Finally, the Fourth Circuit improperly denigrated the findings that Congress made. While Congress is not obliged to make findings, when it does so those findings are "of course entitled to a great deal of deference, inasmuch as Congress is an institution better equipped to amass and evaluate the vast amounts of data bearing on such an issue." Walters, 473 U.S. at 331 n.12; Board of Educ. v. Mergens, 496 U.S. 226, 251 (1990). Although the Brown court suggested that none of Congress' discrimination findings involved States, 166 F.3d at 706, it is hard to envision who else Congress thought responsible for discrimination persisting in areas such as "education, * * * institutionalization, * * * voting, and access to public services." 42 U.S.C. 12101(a)(3). As we explained in our briefs in the four other appeals raising the Eleventh Amendment issue, Congress had before it a vast array of information from which it made express findings of systemic and pervasive intentional and exclusionary discrimination against people with disabilities. See 42 U.S.C. 12101(a)(2) ("society has tended to isolate and segregate individuals with disabilities"), (a)(5) ("individuals with disabilities continually encounter various forms of discrimination, including outright intentional exclusion, * * * segregation, and relegation to lesser services, programs, activities, benefits, jobs, or other opportunities"), (a)(7) ("individuals with disabilities * * * have been faced with restrictions and limitations, subjected to a history of purposeful unequal treatment, and relegated to a position of political powerlessness in our society").

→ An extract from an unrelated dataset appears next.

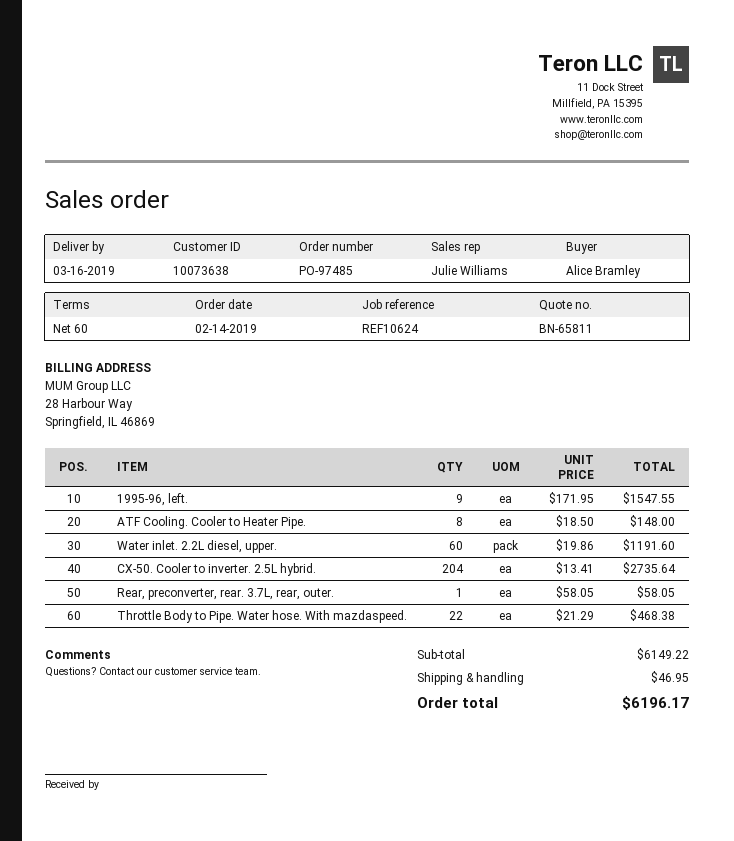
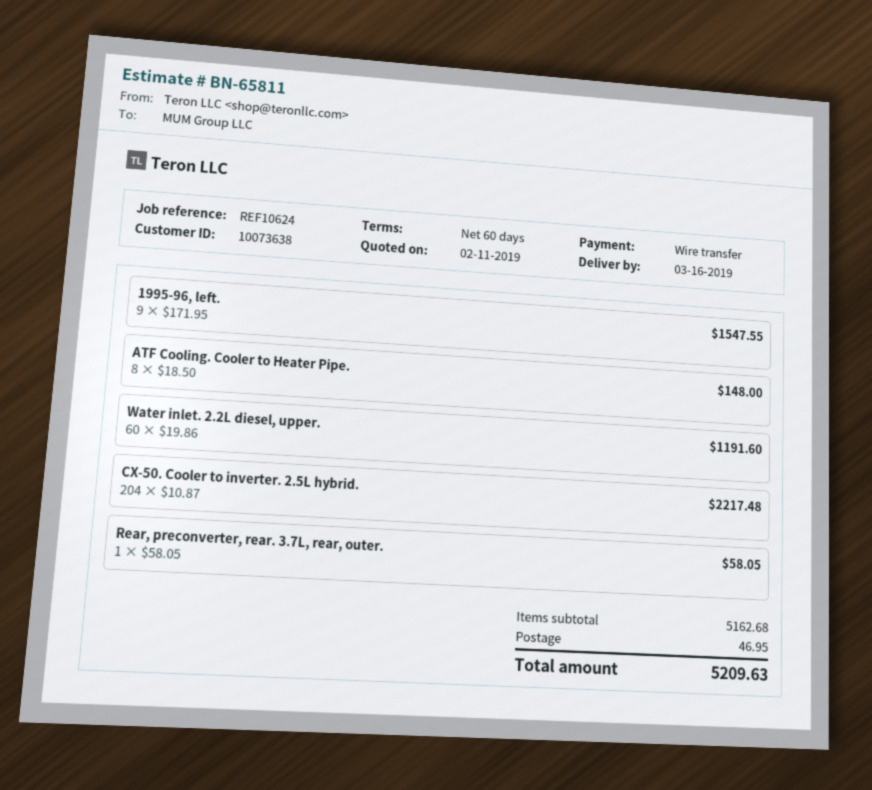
CX-50. Cooler to inverter. 2.5L hybrid.: 204 x 13.41 = 2735.64 -> 204 x 10.87 = 2217.48
Throttle Body to Pipe. Water hose. With mazdaspeed.: 22 x 21.29 = 468.38 -> none
subtotal: 6149.22 -> 5162.68
total: 6196.17 -> 5209.63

4. While we have discussed in our previous briefs the evidence before Congress about government discrimination in general and particularly in employment, these appeals involve two other areas governed by the ADA: education and access to the courts. We think it appropriate, therefore, to recite briefly the facts before Congress in these two areas as well.

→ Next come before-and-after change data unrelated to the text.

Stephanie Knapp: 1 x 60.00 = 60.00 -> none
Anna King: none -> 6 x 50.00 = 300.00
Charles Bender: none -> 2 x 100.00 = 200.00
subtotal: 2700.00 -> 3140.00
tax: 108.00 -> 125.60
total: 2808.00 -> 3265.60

Education: Congress' experience with government discrimination against persons with disabilities in education is manifest in the history of the Individuals with Disabilities Education Act (IDEA), 20 U.S.C. 1401 et seq. In enacting IDEA's predecessor in 1975, Congress found that one million disabled children were "excluded entirely from the public school system." 20 U.S.C. 1400(c)(2)(C). But outright exclusion was not the only injury suffered by children with disabilities. Some children were given permission to enter the schoolhouse, but were learning nothing because the schools failed to account for their disabilities. See Board of Educ. v. Rowley, 458 U.S. 176, 191 (1982); id. at 213 n.1 (White, J., dissenting). Congress was acting in response to its finding that "millions of handicapped children 'were either totally excluded from schools or [were] sitting idly in regular classrooms awaiting the time when they were old enough to "drop out."'" Id. at 191 (quoting H.R. Rep. No. 332, 94th Cong., 1st Sess. 2 (1975)). This state of affairs was rooted in decades of unwarranted discrimination against children with disabilities. See Marcia Pearce Burgdorf & Robert Burgdorf, Jr., A History of Unequal Treatment, 15 Santa Clara Lawyer 855, 870-875 (1975).(3)

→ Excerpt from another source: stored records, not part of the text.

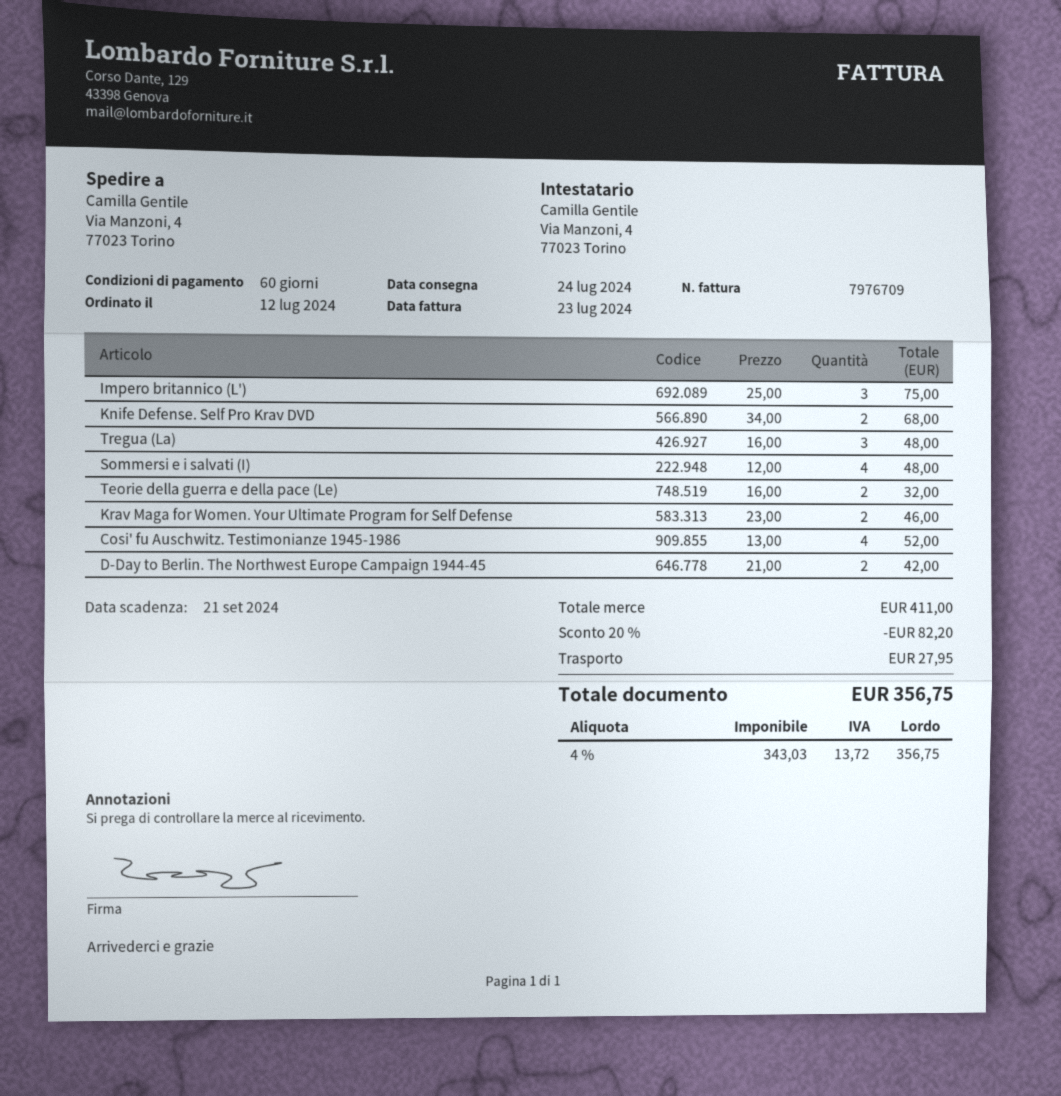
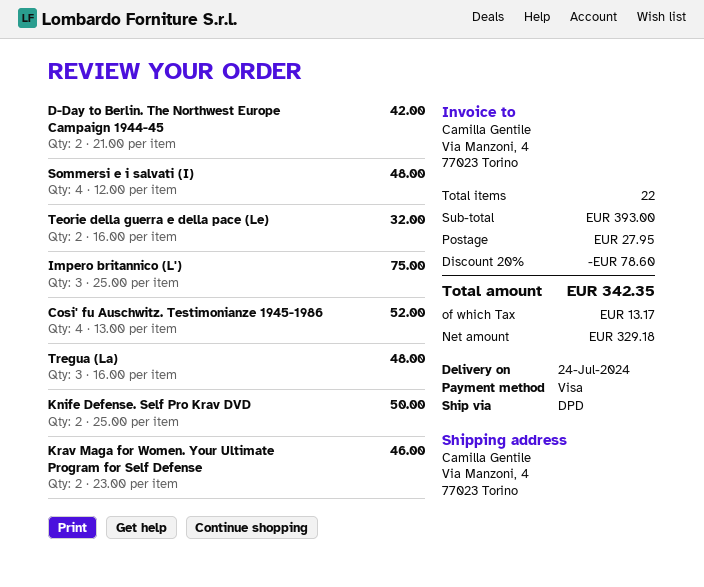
Knife Defense. Self Pro Krav DVD: 2 x 34.00 = 68.00 -> 2 x 25.00 = 50.00
subtotal: 411.00 -> 393.00
discount: 20% = 82.20 -> 20% = 78.60
net: 343.03 -> 329.18
tax: 13.72 -> 13.17
total: 356.75 -> 342.35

Not surprisingly, similar government practices were found to exist in higher education. See S. Rep. No. 116, 101st Cong., 1st Sess. 7 (1989); H.R. Rep. No. 485, Pt. 2, 101st Cong., 2d Sess. 29 (1990). This is consistent with the conclusion of the United States Commission on Civil Rights, also before Congress, that the "higher one goes on the education scale, the lower the proportion of handicapped people one finds." U.S. Commission on Civil Rights, Accommodating the Spectrum of Individual Abilities 28 (1983); see also National Council on the Handicapped, On the Threshold of Independence 14 (1988) (29% of disabled persons had attended college, compared to 48% of the non-disabled population). Although such a finding does "not indicate what percentage of the disabled population have conditions such as mental retardation that might affect skills involved in higher education levels, they nonetheless are evidence of a substantial disparity." U.S. Commission on Civil Rights, supra, at 28. Given the extensive discrimination by government actors in educating children, Congress had sufficient evidence from which it could infer similar discrimination in higher education, and thus that "discrimination against individuals with disabilities persists in such critical areas as * * * education." 42 U.S.C. 12101(a)(3) (emphasis added); accord 29 U.S.C. 701(a)(5).
Physical Access to the Courts: Similarly, there was evidence before Congress that, like most public accommodations, government buildings were not accessible to people with disabilities. For example, a study conducted in 1980 of state-owned buildings available to the general public found 76% of them physically inaccessible and unusable for providing services to people with disabilities. See 135 Cong. Rec. 8,712 (1989) (remarks of Rep. Coelho); U.S. Commission on Civil Rights, supra, at 38-39; Oversight Hearing on H.R. 4498, Americans with Disabilities Act: Hearing Before the Subcomm. on Select Educ. of the House Comm. on Educ. & Labor, 100th Cong., 2d Sess. 40-41 (1988) (testimony of Emeka Nwojke discussing courthouse access).
It was not unreasonable for Congress to infer from its findings of negative attitudes and intentional exclusion generally, that a factor in designing and constructing inaccessible public buildings was discrimination. Indeed, a study issued by a federal commission composed of representatives from federal, state, and local governments reported that state officials "pointed to negative attitudes and misconceptions as potent impediments to [their own] barrier removal policies." Advisory Commission on Intergovernmental Relations, Disability Rights Mandates: Federal and State Compliance with Employment Protections and Architectural Barrier Removal 87 (Apr. 1989).(4)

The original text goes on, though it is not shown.